What Anti-socialist Counteroffensive? Officials are the source of Antisocialism

Now much more so than in the past, cadres and agents are directly involved in the antisocialist activities.

A Chinese-Korean trader who often goes between Dandong and Shinuiju told The Daily NK, “There are so many drugs in North Korea that even the officers supposed to be policing it are taking drugs themselves. Some of them even asked me to take opium to China and sell it. I go back to North Korea every year to visit relatives, and I’ve seen officers there doing bingdu (methamphetamines) with my own eyes.

It is also said that the families of cadres are the main source of South Korean movies and dramas on DVD. Party cadres are, in effect, the very source of the Korean Wave that their bosses in Pyongyang ban on the premise of defending the state from the ‘ideological and cultural invasion of the South Chosun reactionaries’.

A source from Pyongan Province confirmed the story, telling The Daily NK, “These DVDs and VCDs come from the houses of cadres who travel overseas a lot. The children of cadres love watching them. The families of traders have a lot of them, too, but it’s the cadres they’re spreading from.”

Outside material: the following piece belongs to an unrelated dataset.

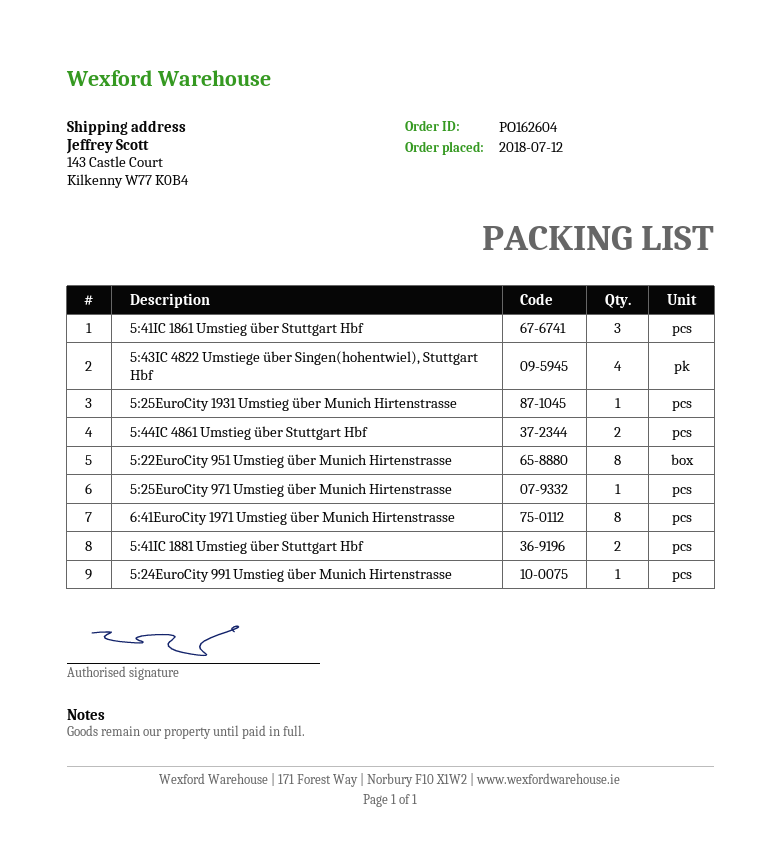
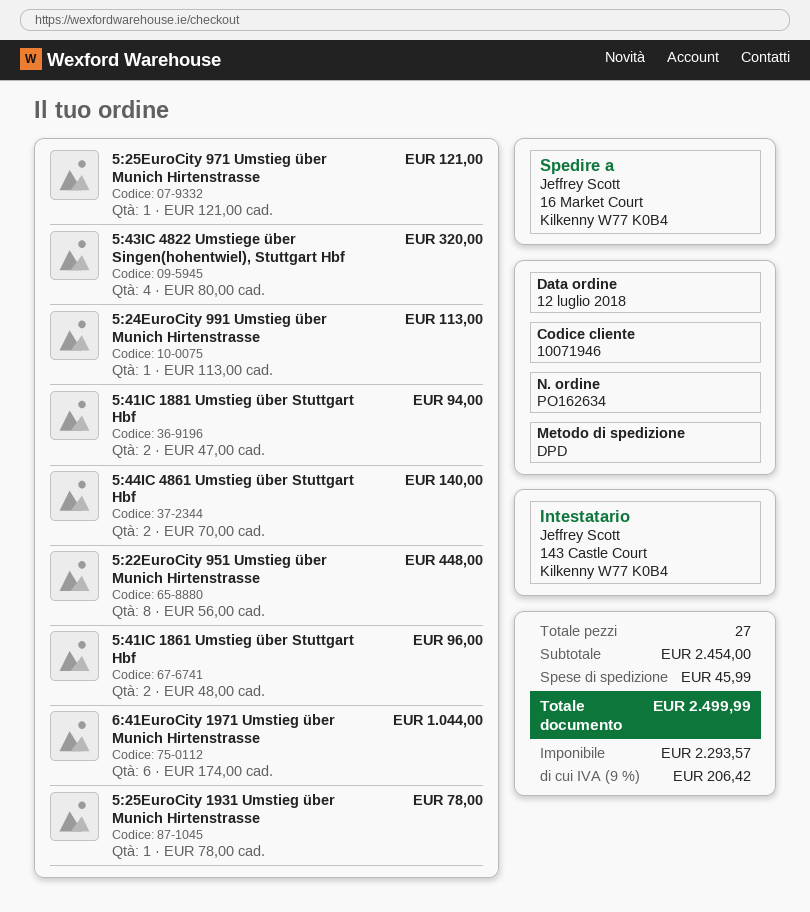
order number: PO162604 -> PO162634
ship to: 143 Castle Court, Kilkenny W77 K0B4 -> 16 Market Court, Kilkenny W77 K0B4
5:41IC 1861 Umstieg über Stuttgart Hbf: 3 -> 2
6:41EuroCity 1971 Umstieg über Munich Hirtenstrasse: 8 -> 6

Thus, while the central Party single-mindedly attacks anti-socialist behaviour, the cadres and agents who are meant to be carrying out the orders are deeply involved in the ‘anti-socialism’ themselves. The more crackdowns that occur, the more contact there is between the elite and security forces on the one hand and smugglers and traders on the other, offering more opportunities for symbiosis. It is for this reason that some claim the inspections are actually catalyzing the anti-socialism.

Meanwhile, An Chan Il of the World North Korea Study Center pointed out to The Daily NK that the whole thing is completely inevitable, saying, “These inspection teams are not receiving proper rations from the state, so of course they take bribes instead when sent out into the field. Administrative irregularities and corruption are at the very heart of these anti-socialist inspections. The only way for the families of inspecting agents to survive is for the father to be a part of this anti-socialist behavior.”

Choi Yong Hwan from the Gyeonggi Research Institute agreed, adding, “These inspections are intensifying social inequality. The fundamental cause of this is the collapse of the state rationing system due to economic difficulties. It’s a situation where even the agents are hungry, so there is a permanent pattern of them attempting to guarantee their own survival via corruption. There is a vicious cycle repeating here, whereby those who are able to ingratiate themselves with the inspecting agents and cadres survive, and those who do not or cannot get punished.”